Il est quand même bizarre, ce bruit. Il se répète pareil et il va toujours à la même vitesse.
Boum... Je devrais me cacher !
Je sors du lit si vite que mon pied reste coincé dans le drap. Patatras ! Je tombe et Diane roule sur le parquet.
Loin. Trop loin... J'ai si peur que je me paralyse.
Le noir en profite pour passer à l'attaque. Je peux que fermer les yeux pour plus le voir.
Ce noir si lourd, ce noir si moite, ce noir si noir qui colle tant à ma peau...
Je le sens, partout dans la chambre. Je le sens flotter dans l'air et se poser sur les meubles. Je le sens me chercher et triompher. Ça y est, je t'ai trouvée !
Mais ce qu'il sait pas, c'est que je connais très bien sa façon d'agir.
D'abord la bouche. Je pince les lèvres et serre les dents. Ensuite les oreilles ! J'enfonce mes pouces dedans. Enfin le nez. Je place mes deux petits doigts à l'intérieur de mes narines.
Exactement comme quand je fais de grosses grimaces à Tonton Raoul.
Sauf que là, c'est pas rigolo du tout. J'étouffe déjà. Je me relâche... Juste une petite bouffée d'air...
Whouhaou !
D'un coup, la lumière revient. Et le noir s'enfuit, emportant avec lui les drôles de boum.
Je me mets debout.
C'est moi qui lui ai fait peur. Juste moi. Moi qui brille une fois de plus. Plus forte que l'électricité !
Plantée à côté de mon lit tel un phare dans la nuit, j'ouvre grand mes oreilles. Quelqu'un gratte à ma porte.
Nestor. Lui au moins, il m'a entendue.
Je cours lui ouvrir. Quand il se frotte à mes jambes en ronronnant, je lâche mes larmes. Je m'en veux. J'ai été trop, trop bête !
J'ai juste rêvé un cauchemar du Voyageur plus fort que d'habitude et c'est mon cœur que j'entendais.
Toute rassurée, je m'éteins puis attrape une chaise, y grimpe dessus et pousse les volets.
L'air sent bon la nuit.
Mais il a aussi une autre odeur. Une drôle d'odeur d'étoiles filantes et de bizarreries !
Ma peau se met à piquer.
Papa ?
Pourquoi est-ce que je me mets à penser à lui tout d'un coup ?
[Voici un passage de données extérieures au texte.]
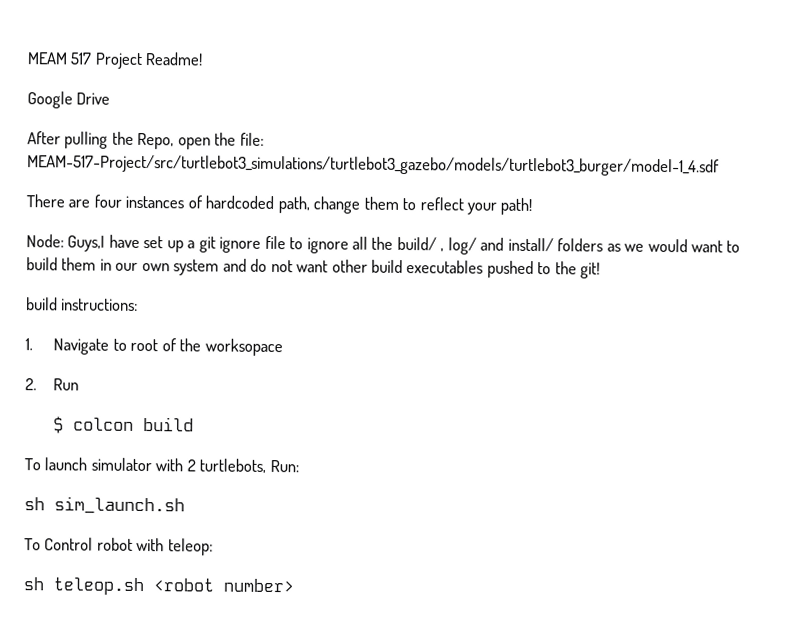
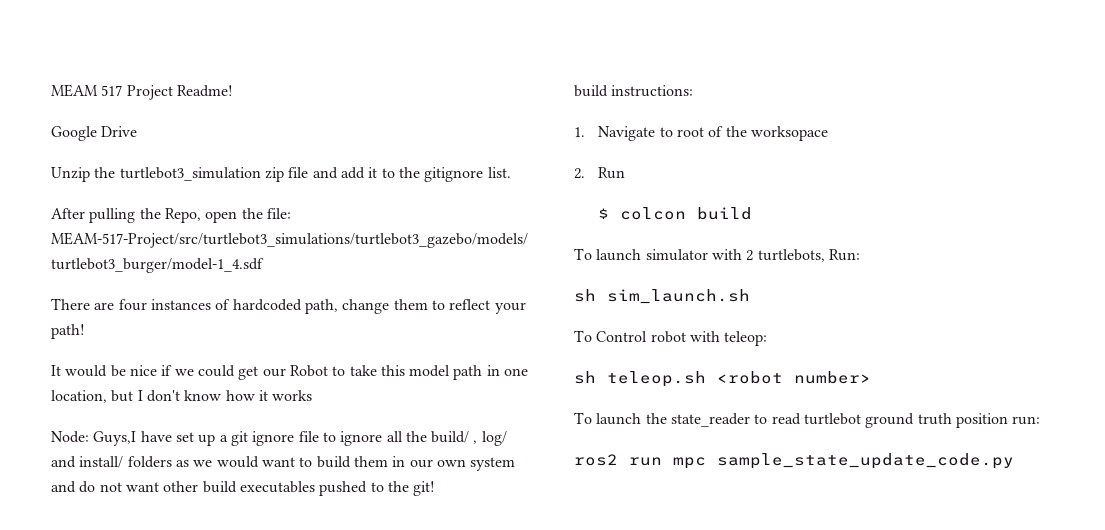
(111, 98) none -> [51,167,511,182] // Unzip the turtlebot3_simulation zip file and add it to the gitignore list.
(533, 206) none -> [51,365,529,380] [51,390,313,403] // It would be nice if we could get our Robot to take this model path in one location, but I don't know how it works
(294, 585) none -> [574,412,1041,428] [574,453,1014,469] // To launch the state_reader to read turtlebot ground truth position run: // ros2 run mpc sample_state_update_code.py

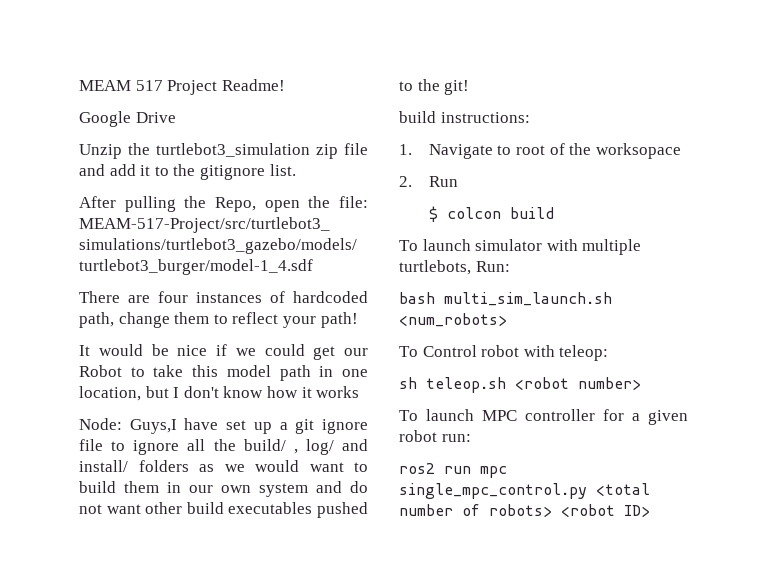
[746,250,754,261] 2 -> [582,239,642,255] multiple
[574,289,750,304] sh sim_launch.sh -> [399,292,612,306] [399,313,507,327] bash multi_sim_launch.sh <num_robots>
[645,413,1041,428] [574,453,1014,469] the state_reader to read turtlebot ground truth position run: // ros2 run mpc sample_state_update_code.py -> [482,409,688,425] [399,430,471,442] [399,463,507,478] [399,483,650,499] [399,504,650,517] MPC controller for a given robot run: // ros2 run mpc single_mpc_control.py <total number of robots> <robot ID>

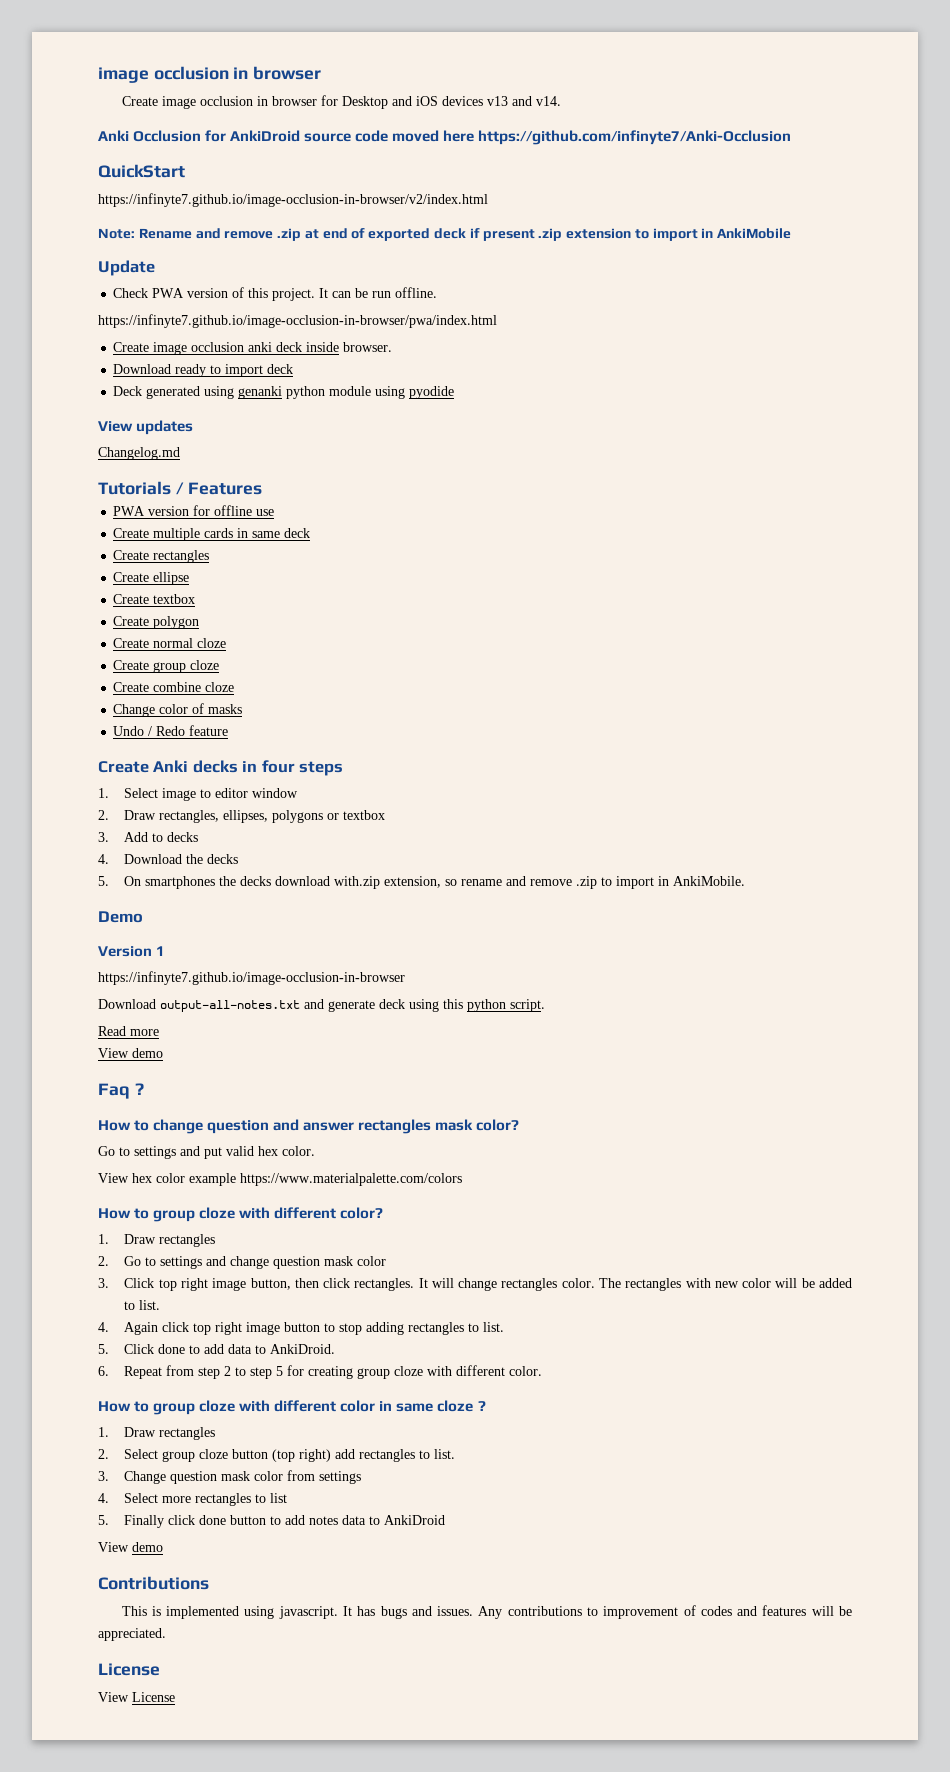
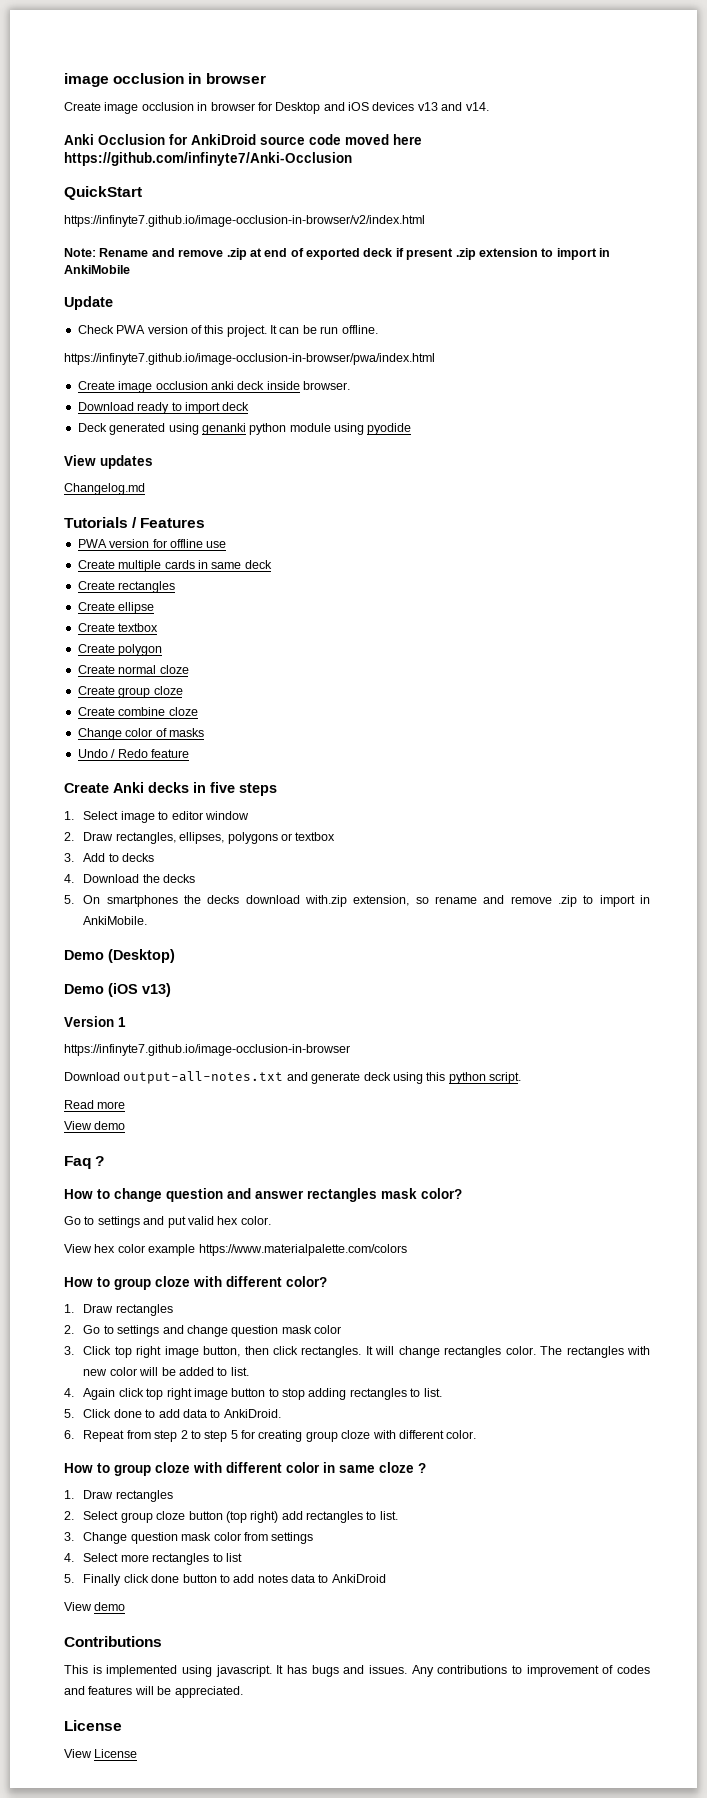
[261,760,295,773] four -> [210,782,235,793] five
(143, 917) none -> [108,949,175,963] [64,983,171,997] (Desktop) // Demo (iOS v13)

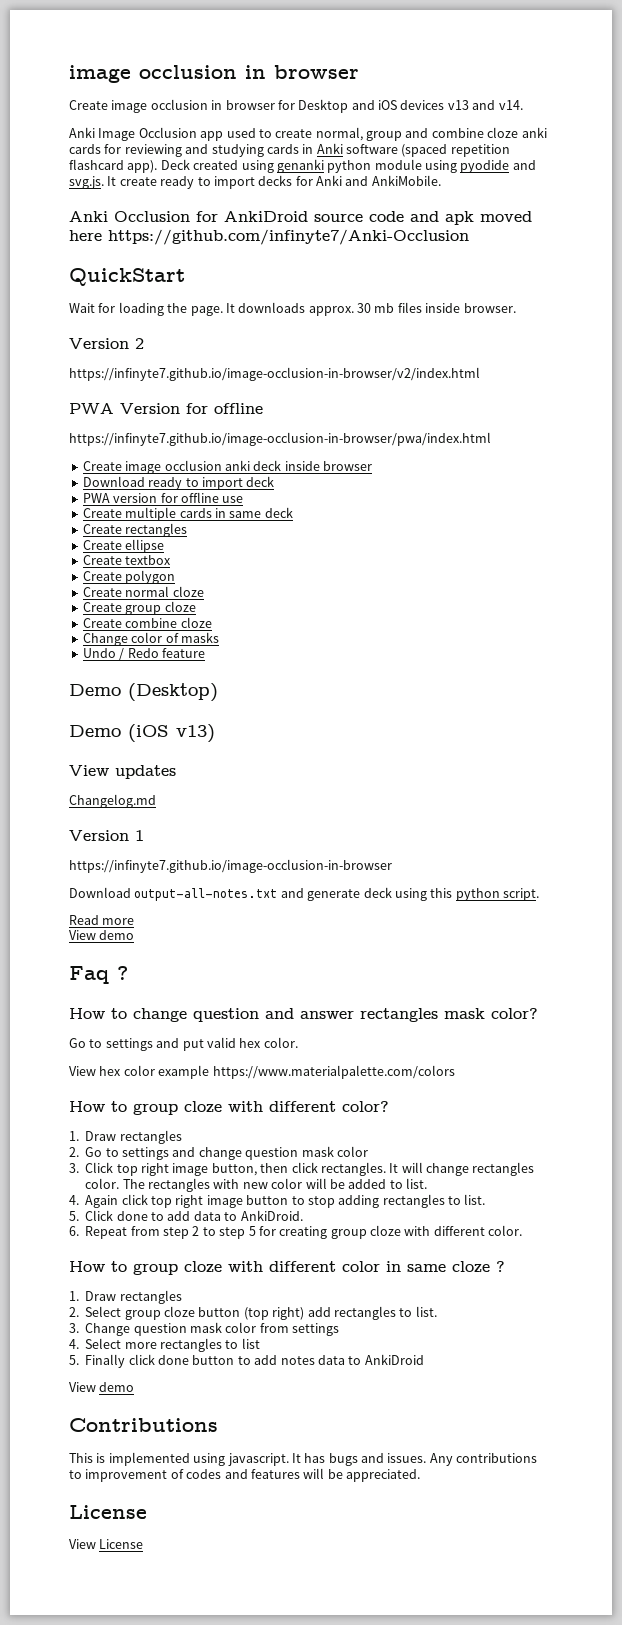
(489, 106) none -> [69,127,547,141] [69,143,510,157] [69,159,536,173] [69,175,441,189] // Anki Image Occlusion app used to create normal, group and combine cloze anki cards for reviewing and studying cards in Anki software (spaced repetition flashcard app). Deck created using genanki python module using pyodide and svg.js. It create ready to import decks for Anki and AnkiMobile.
(341, 139) none -> [410,211,474,225] and apk
[64,215,425,227] [64,248,610,260] [64,265,130,274] [64,296,113,310] [77,325,378,337] https://infinyte7.github.io/image-occlusion-in-browser/v2/index.html // Note: Rename and remove .zip at end of exported deck if present .zip extension to import in AnkiMobile // Update // Check PWA version of this project. It can be run offline. -> [69,302,516,316] [69,338,144,349] [69,367,480,381] [69,403,263,414] Wait for loading the page. It downloads approx. 30 mb files inside browser. // Version 2 // https://infinyte7.github.io/image-occlusion-in-browser/v2/index.html // PWA Version for offline
[303,381,350,390] browser. -> [323,461,372,471] browser
[77,423,412,435] [64,455,153,469] [64,483,145,495] [64,517,206,528] // Deck generated using genanki python module using pyodide // View updates // Changelog.md // Tutorials / Features -> (275, 481) none
[64,782,277,796] [64,811,249,823] [64,832,336,844] [64,853,155,862] [64,874,196,883] [64,895,650,907] [83,916,148,925] // Create Anki decks in five steps // 1. Select image to editor window // 2. Draw rectangles, ellipses, polygons or textbox // 3. Add to decks // 4. Download the decks // 5. On smartphones the decks download with.zip extension, so rename and remove .zip to import in AnkiMobile. -> (205, 653) none
(171, 990) none -> [69,765,176,779] [69,794,156,808] // View updates // Changelog.md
Ses yeux trouant l'obscurité, Nestor écoute la ville. Mais le voilà qui se hérisse comme un chardon et crache, toutes griffes dehors. Sshhh ! Sshhh !
Il bondit et disparaît.
Je saute derrière lui, traverse le jardin et sors dans la rue.
Nestor, lui aussi, il l'a entendu, l'appel. La voix au-delà du silence et du bruit, si sourde et si sonore. Elle chuchote, grandit, tonne, s'enroue, puis se faiblit.
Je cours pour la rattraper mais elle se mélange avec les rumeurs de la nuit.
Je me stoppe et écoute des deux oreilles.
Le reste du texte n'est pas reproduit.